■ YOUR OBJECTIVE ■
Print the listing below a second time, exactly, and omit its images.

■ EXTRACTED RECORDS ■
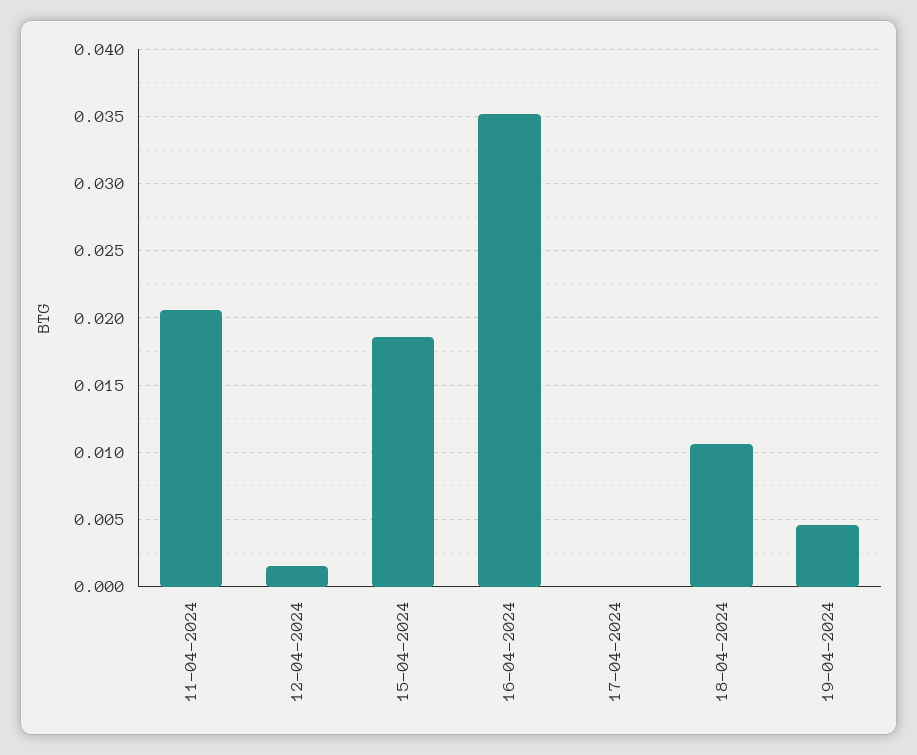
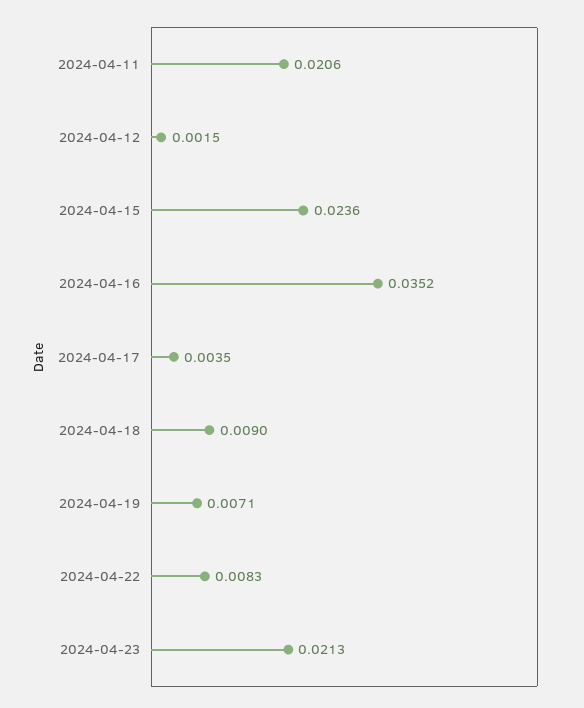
15-04-2024: 0.0185 -> 0.0236
17-04-2024: 0 -> 0.0035
18-04-2024: 0.0105 -> 0.009
19-04-2024: 0.0045 -> 0.0071
2024-04-22: none -> 0.0083
2024-04-23: none -> 0.0213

■ YOUR SOLUTION ■
15-04-2024: 0.0185 -> 0.0236
17-04-2024: 0 -> 0.0035
18-04-2024: 0.0105 -> 0.009
19-04-2024: 0.0045 -> 0.0071
2024-04-22: none -> 0.0083
2024-04-23: none -> 0.0213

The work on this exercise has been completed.